PDA

View Full Version : An easy way to boost PhpDig ?


tibabs
02-22-2004, 06:31 PM
Hi,

Since 2 days I try to dig 20.000 html pages on my database that already contains close to 6.000.000 records in phpdig_engine table.
Unfortunately ... it last a very very long time (it could last more than 1 minute to dig a unique html file as it took around 3 seconds 2 weeks ago !!!).
After several investigation concerning my system (XP) my database limits (Mysql), my folder size (20.000 html files) ... I've found the solution.
I hope it could help somebody else.

Using time-tracker function I've discover that the time consuming code is the "Optimizing phase" of the spider.php file (PhpDig V1.8.0). As a result ... just comment this 4 lines, integrate another optimizing process your own way (every 5000 digs for example) and enjoy with your new boosted Phpdig.

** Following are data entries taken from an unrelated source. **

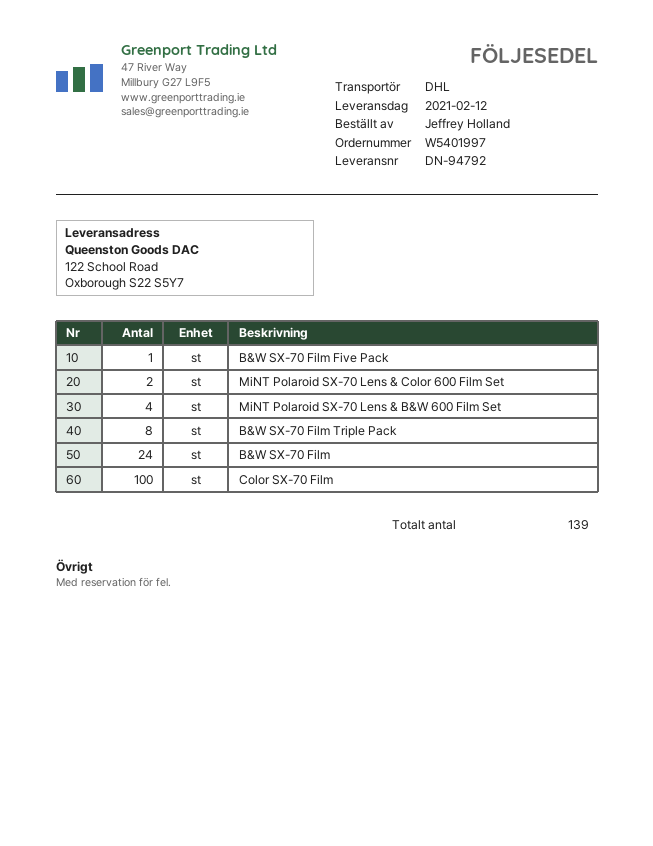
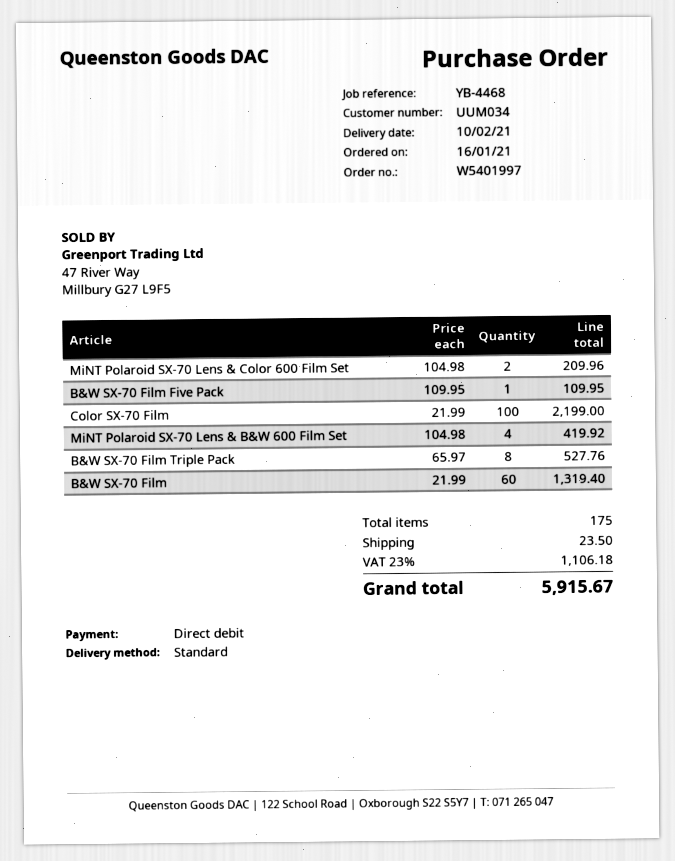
delivery date: 2021-02-12 -> 2021-02-10
shipping method: DHL -> standard
B&W SX-70 Film: 24 -> 60
total quantity: 139 -> 175

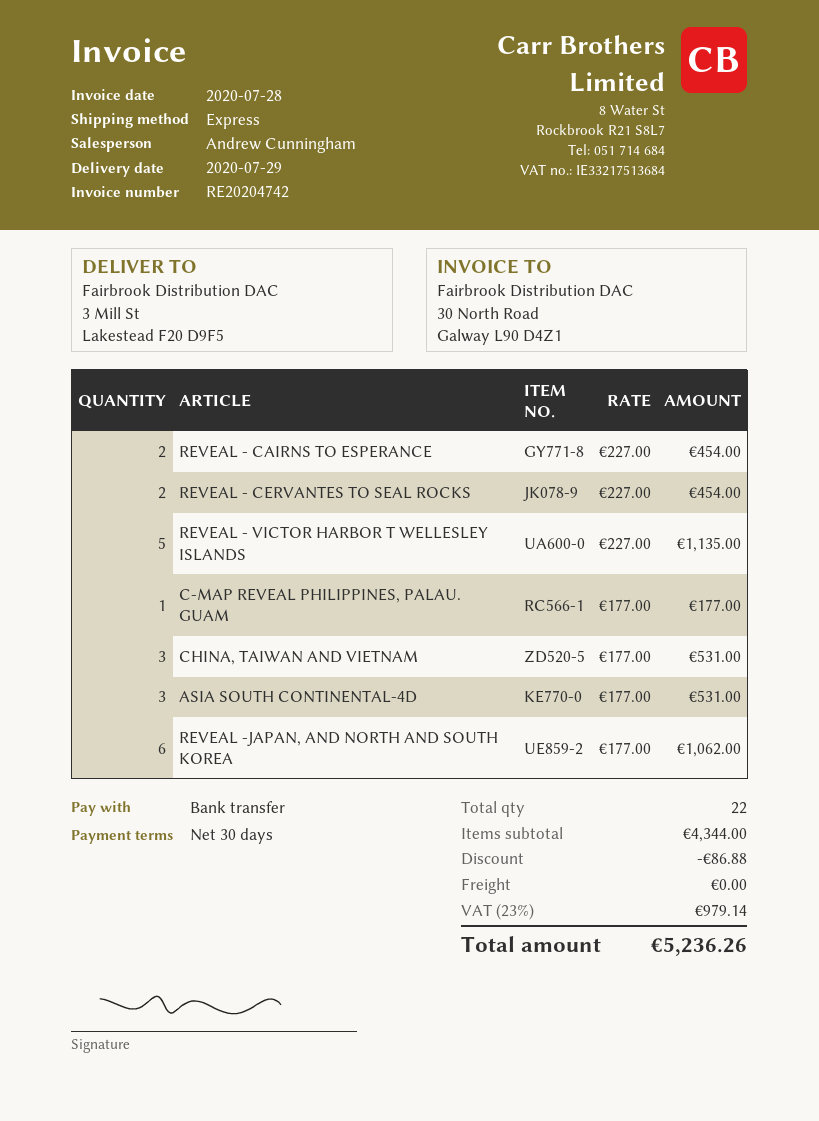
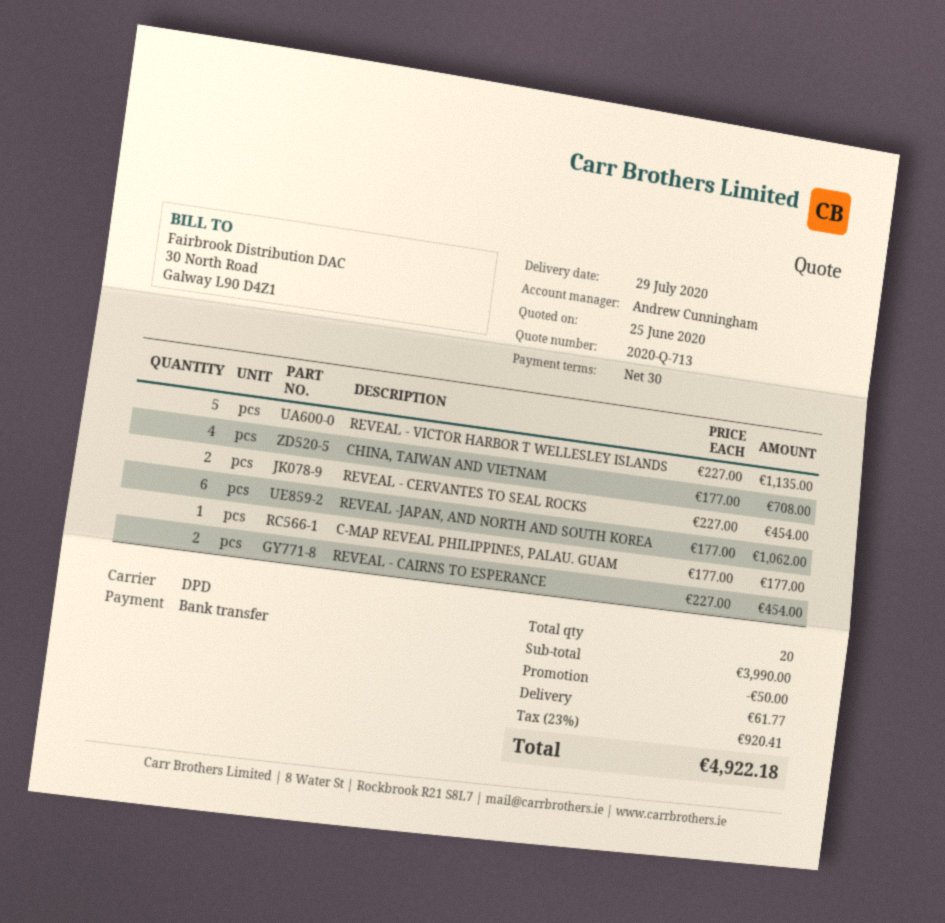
shipping method: express -> DPD
CHINA, TAIWAN AND VIETNAM: 3 x 177.00 = 531.00 -> 4 x 177.00 = 708.00
ASIA SOUTH CONTINENTAL-4D: 3 x 177.00 = 531.00 -> none
total quantity: 22 -> 20
subtotal: 4344.00 -> 3990.00
discount: 86.88 -> 50.00
shipping: 0.00 -> 61.77
tax: 23% = 979.14 -> 23% = 920.41
total: 5236.26 -> 4922.18

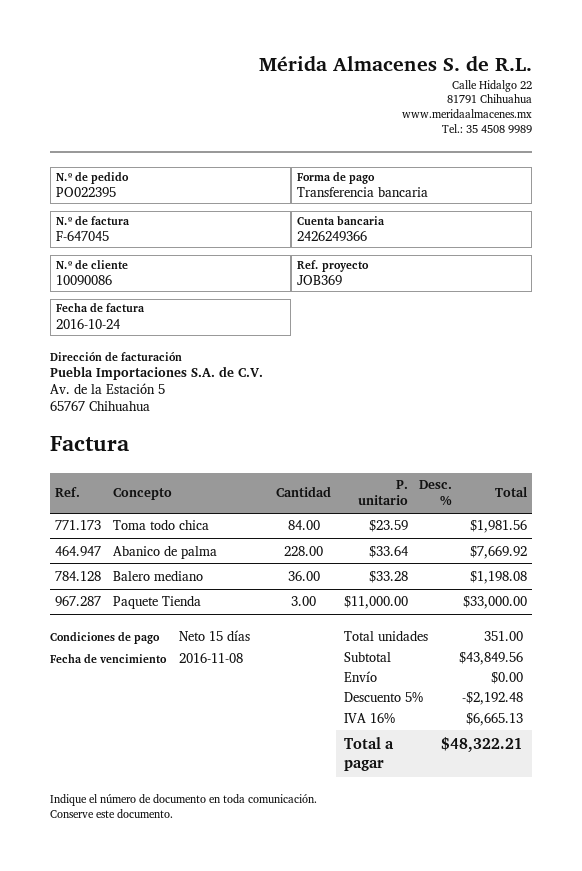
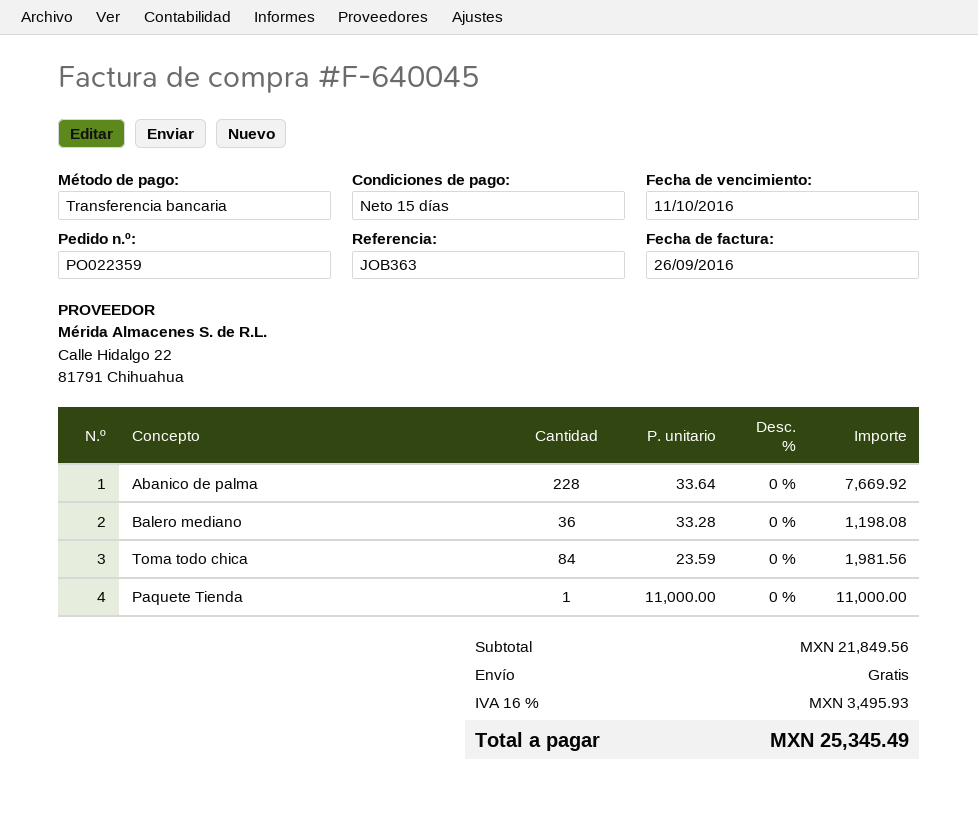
order number: PO022395 -> PO022359
invoice number: F-647045 -> F-640045
invoice date: 2016-10-24 -> 2016-09-26
due date: 2016-11-08 -> 2016-10-11
reference: JOB369 -> JOB363
Paquete Tienda: 3 x 11000.00 = 33000.00 -> 1 x 11000.00 = 11000.00
subtotal: 43849.56 -> 21849.56
discount: 5% = 2192.48 -> none
tax: 16% = 6665.13 -> 16% = 3495.93
total: 48322.21 -> 25345.49

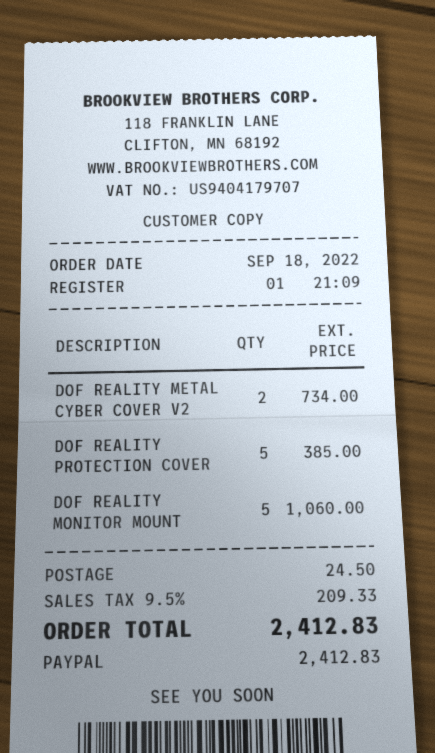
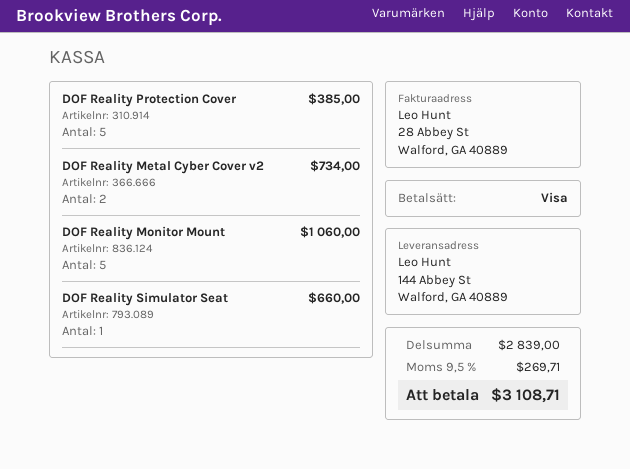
payment method: PayPal -> Visa
DOF Reality Simulator Seat: none -> 1 for 660.00
shipping: 24.50 -> none
tax: 9.5% = 209.33 -> 9.5% = 269.71
total: 2412.83 -> 3108.71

=== Code to comment in spider.php
//print "Optimizing tables...".$br;
//@mysql_query("OPTIMIZE TABLE ".PHPDIG_DB_PREFIX."spider",$id_connect);
@mysql_query("OPTIMIZE TABLE ".PHPDIG_DB_PREFIX."engine",$id_connect);
@mysql_query("OPTIMIZE TABLE ".PHPDIG_DB_PREFIX."keywords",$id_connect);


Remarks: I'm only using PhpDig for inserting new html files. There is no update, no delete. By the way the original PhpDig optimization phase is less important for me.

Regards.
tibabs.

tibabs
02-22-2004, 06:33 PM
Ooopsss ... I've miss to comment 2 lines in my post.

=== Code to comment in spider.php
//print "Optimizing tables...".$br;
//@mysql_query("OPTIMIZE TABLE ".PHPDIG_DB_PREFIX."spider",$id_connect);
//@mysql_query("OPTIMIZE TABLE ".PHPDIG_DB_PREFIX."engine",$id_connect);
//@mysql_query("OPTIMIZE TABLE ".PHPDIG_DB_PREFIX."keywords",$id_connect);


Regards,
tibabs.

alivin70
02-25-2004, 06:33 AM
I have the same problem.
I've started indexing many sites and noticed a slowing down of the engine.My engine table contains 1/2 million records.
Every page indexing lasts several seconds (up to 1 min)

But your solution is strange because optimization is made only once at the end of site spidring.

Any suggestion?

tibabs
02-25-2004, 05:24 PM
Hi,


On my way I'm only indexing differents html pages that are not necessary linked together.
It seems, as you said that the optimization phase is done only once ... but ...

What I can suggest to you
Sol #1) Try to comment the optimization phase and have a look to the result ==> 5 minutes
Sol #2) Use the phpdigTimer class to profile the source or use other profiling functions such as http://www.pear.php.net/package/Benchmark. ==> 1 hour

I thing that you can quick discover where from is coming the trouble quite quickly (1 hour) and afterwords to fix it.


Regards,
Thierry

alivin70
02-26-2004, 12:41 AM
Originally posted by tibabs
Hi,


On my way I'm only indexing differents html pages that are not necessary linked together.
It seems, as you said that the optimization phase is done only once ... but ...

What I can suggest to you
Sol #1) Try to comment the optimization phase and have a look to the result ==> 5 minutes
Sol #2) Use the phpdigTimer class to profile the source or use other profiling functions such as http://www.pear.php.net/package/Benchmark. ==> 1 hour

I thing that you can quick discover where from is coming the trouble quite quickly (1 hour) and afterwords to fix it.


Regards,
Thierry
I see,
we have different problems.
I have to index large web sites, you have to index many single pages.

Optimization is run at the end of each spidering even if indexing a single page.

Maybe it's possible to add a flag in the config.php to disable automatic optimization and run it manually from the admin page.

If you do that hack post it here ;)